Kwade trouw nog steeds vereist voor winstafdracht
Rechtbank Den Haag 22 juli 2020, IEF 19337; ECLI:NL:RBDHA:2020:7645 (Hikvision tegen LITB) Merkenrecht. Beveiligingscamera’s van het merk Hikvision worden vanuit een Chinese website aangeboden, onder meer gericht op de EU. Volgens de rechtbank is dit aanbod inbreukmakend. Het verweer dat de consument de beveiligingscamera’s van Hikvision zelf invoert in de EU wordt verworpen. Ook LITB’s beroep op uitputting wordt verworpen. Wat betreft Hikvision Europe wordt aangenomen dat zij een licentie voor de gehele EU heeft met name gelet op het feit dat zij tezamen met Hikvision China procedeert. Om die reden neemt de rechtbank ook aan dat Hikvision Europe als licentienemer de bevoegdheid heeft een pan-Europese verbodsvordering in te stellen.
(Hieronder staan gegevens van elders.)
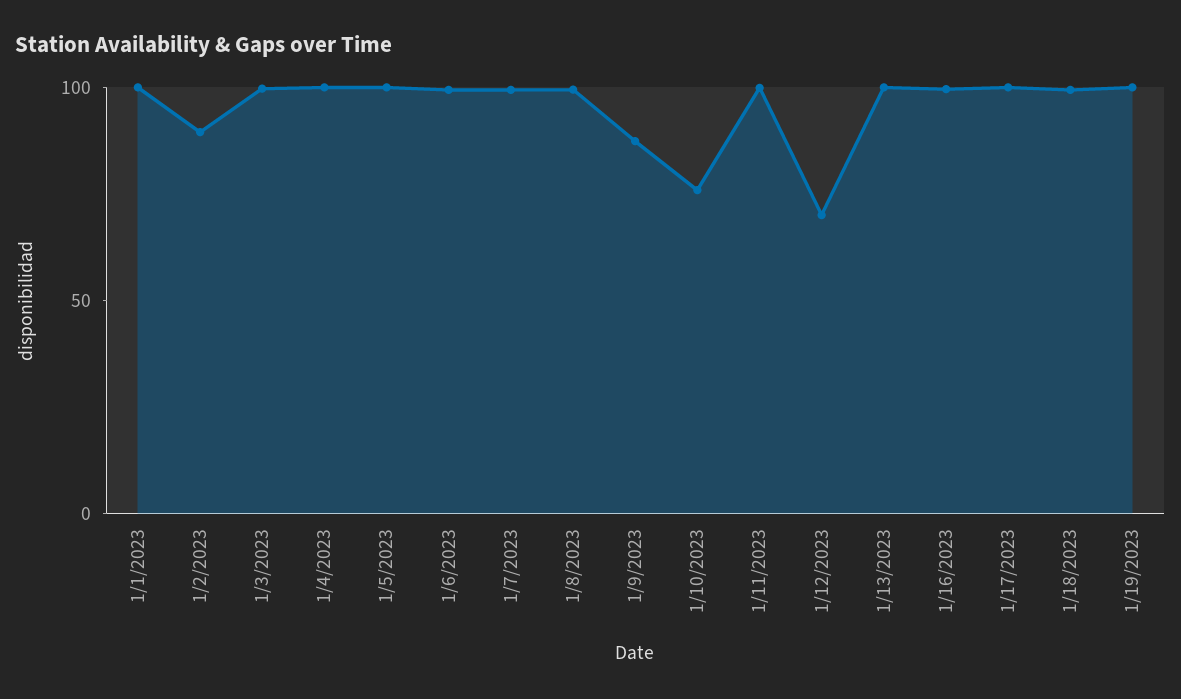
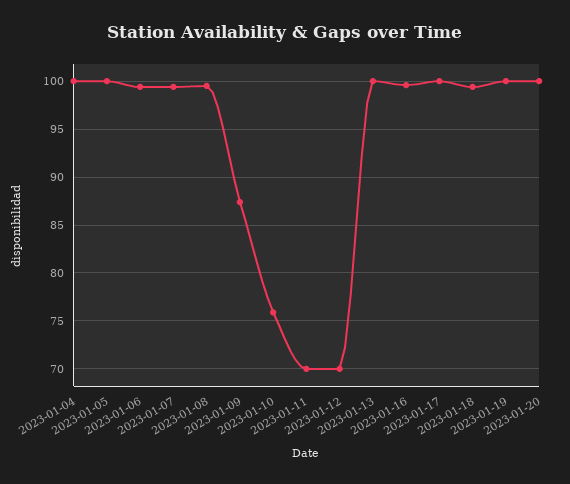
1/1/2023: 100 -> none
1/2/2023: 90 -> none
1/3/2023: 100 -> none
1/11/2023: 100 -> 70
2023-01-20: none -> 100

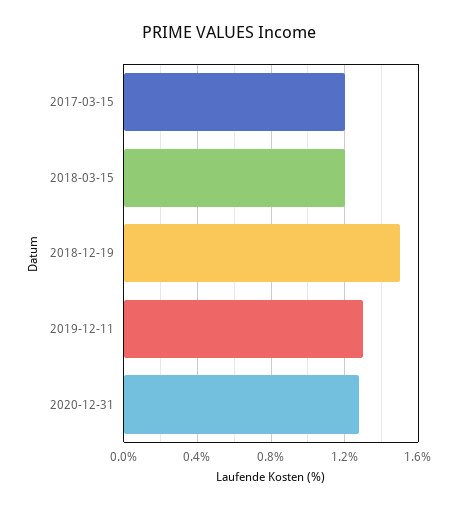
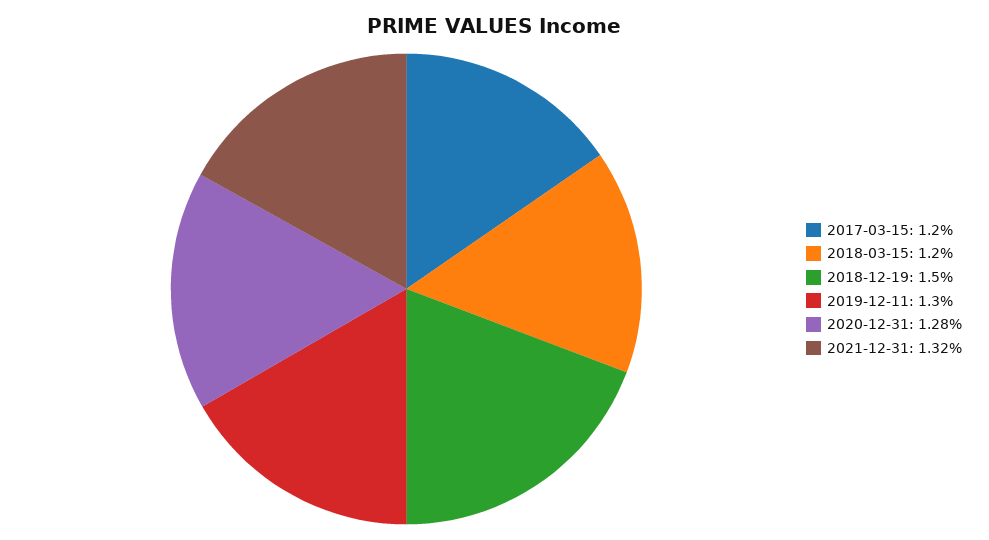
2021-12-31: none -> 1.32

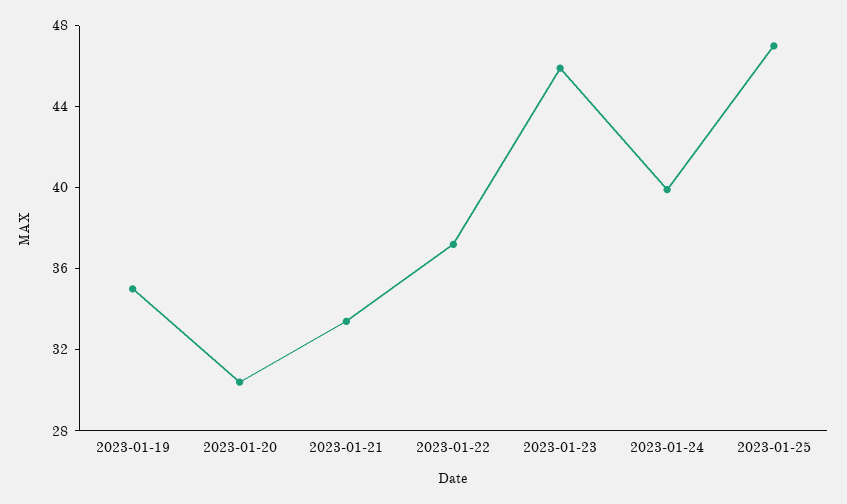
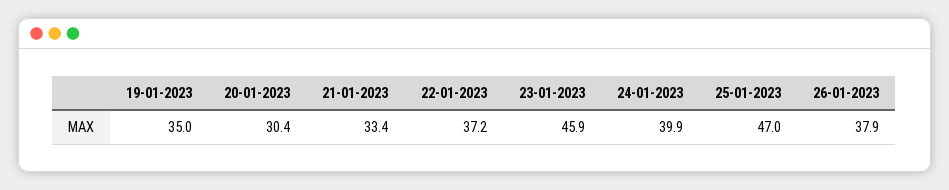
26-01-2023: none -> 37.9

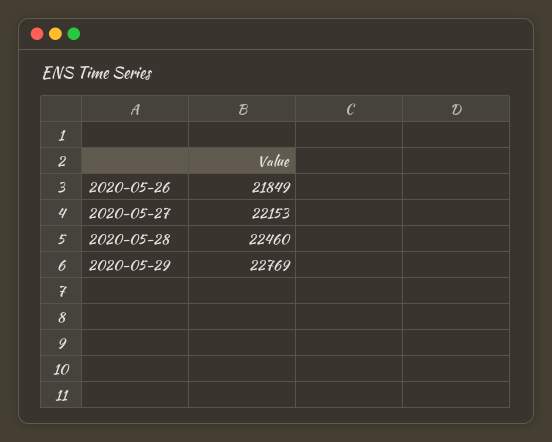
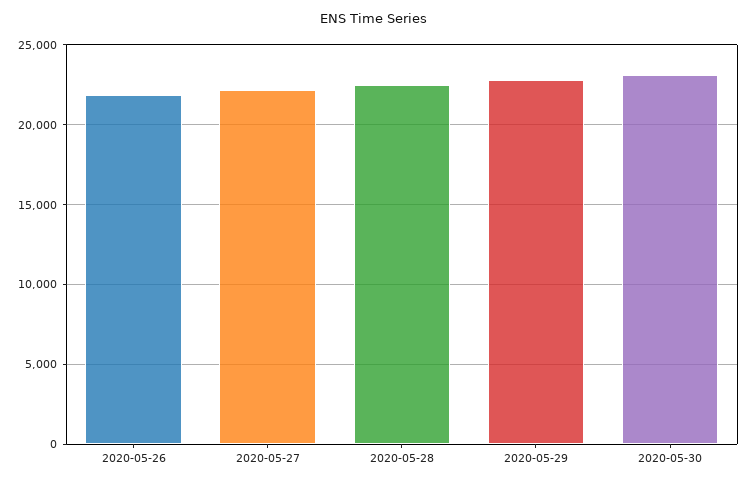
2020-05-30: none -> 23000

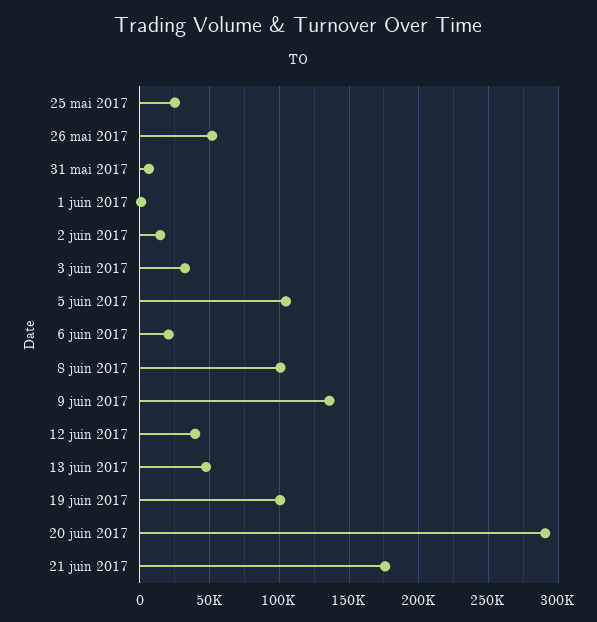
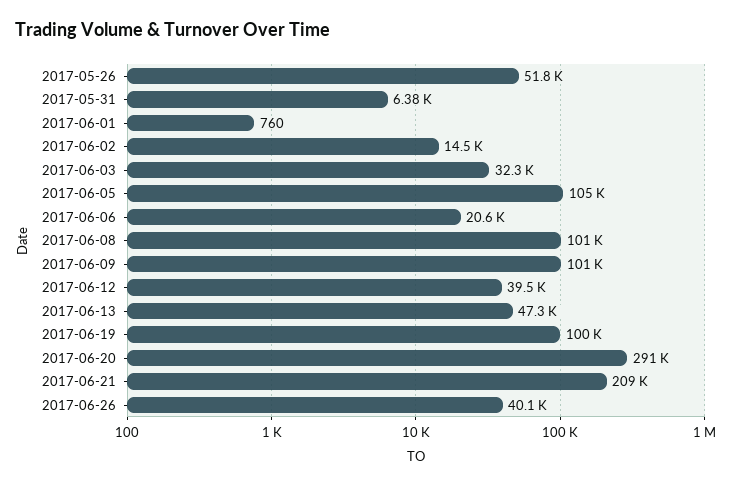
25 mai 2017: 25000 -> none
9 juin 2017: 135000 -> 101000
21 juin 2017: 175000 -> 209000
2017-06-26: none -> 40100

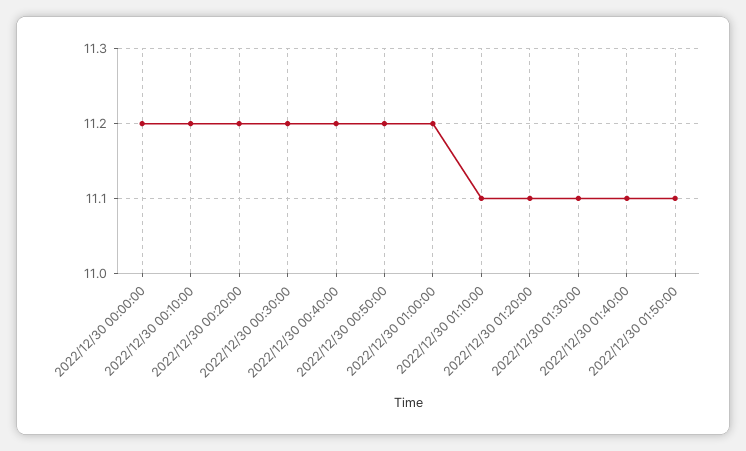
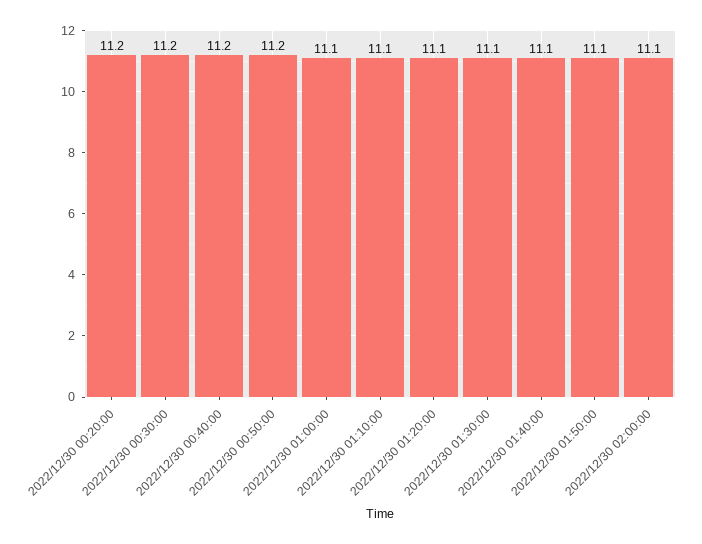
2022/12/30 00:00:00: 11.2 -> none
2022/12/30 00:10:00: 11.2 -> none
2022/12/30 01:00:00: 11.2 -> 11.1
2022/12/30 02:00:00: none -> 11.1

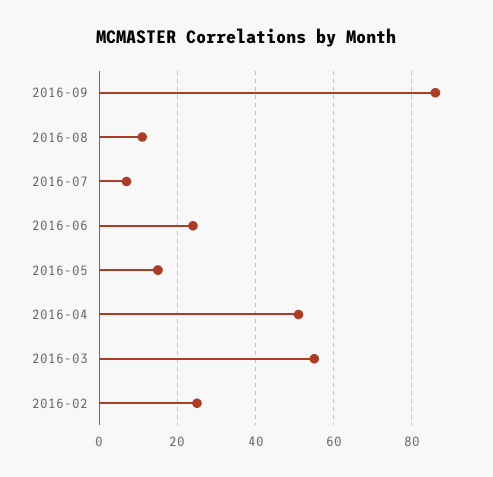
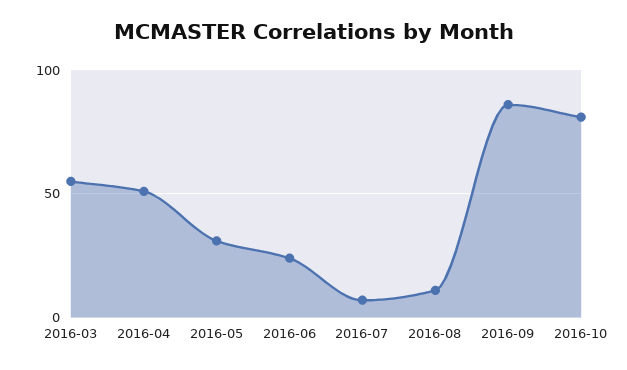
2016-05: 15 -> 30
2016-02: 25 -> none
2016-10: none -> 80

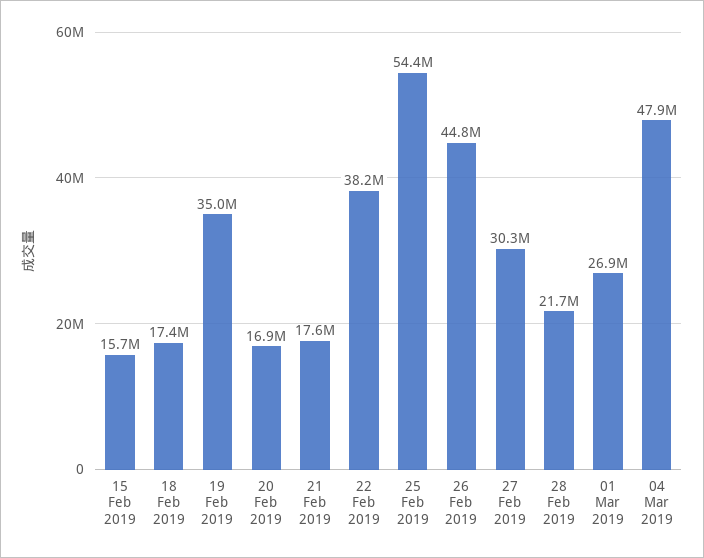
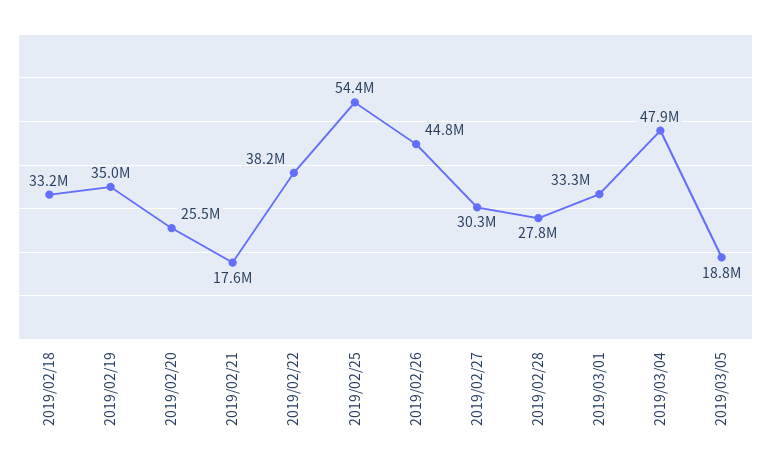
15 Feb 2019: 15700000 -> none
18 Feb 2019: 17400000 -> 33200000
20 Feb 2019: 16900000 -> 25500000
28 Feb 2019: 21700000 -> 27800000
01 Mar 2019: 26900000 -> 33300000
2019/03/05: none -> 18800000

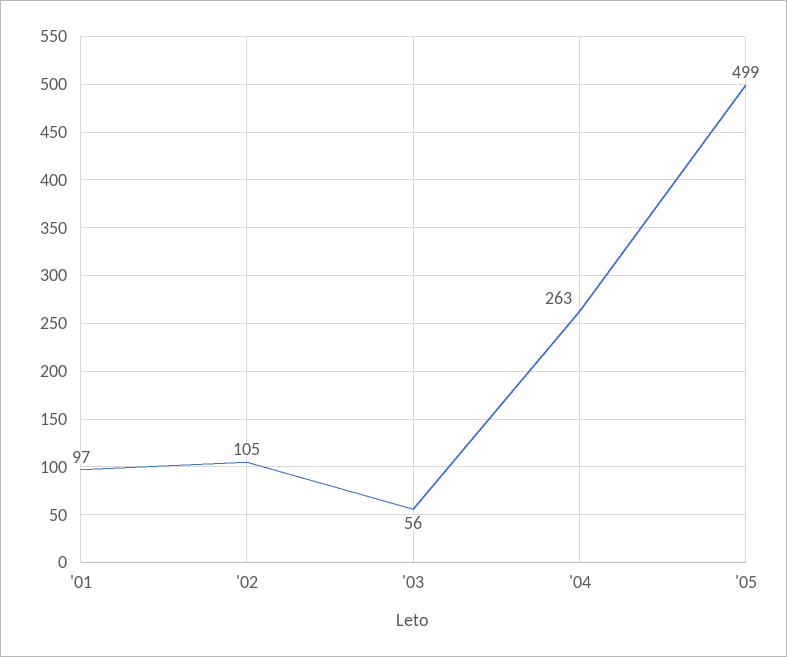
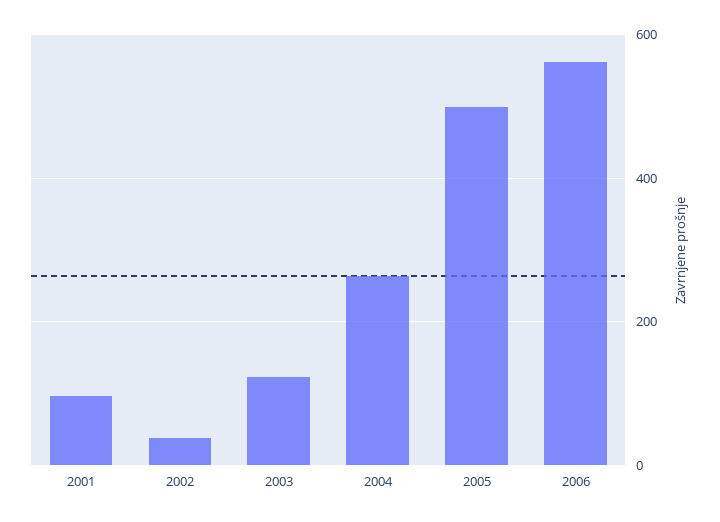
'02: 105 -> 40
'03: 56 -> 120
2006: none -> 560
Interessant is de overweging van de rechtbank of voor winstafdracht kwade trouw nog vereist is, gelet op het Nikolajeva arrest van het HvJ EU (zie 4.30). Volgens de rechtbank is kwade trouw nog steeds vereist. Daarnaast bevat het vonnis een aantal interessante bevoegdheidsoverwegingen. Tot slot is opmerkelijk dat deze zaak als een normale zaak in de zin van de indicatietarieven wordt aangemerkt. Als de overwegend in het gelijk gestelde partij heeft Hikvision aanspraak op de vergoeding van de proceskosten van € 17.500 en een bedrag van ongeveer € 4.000 voor onder meer kosten tolk tijdens de zitting.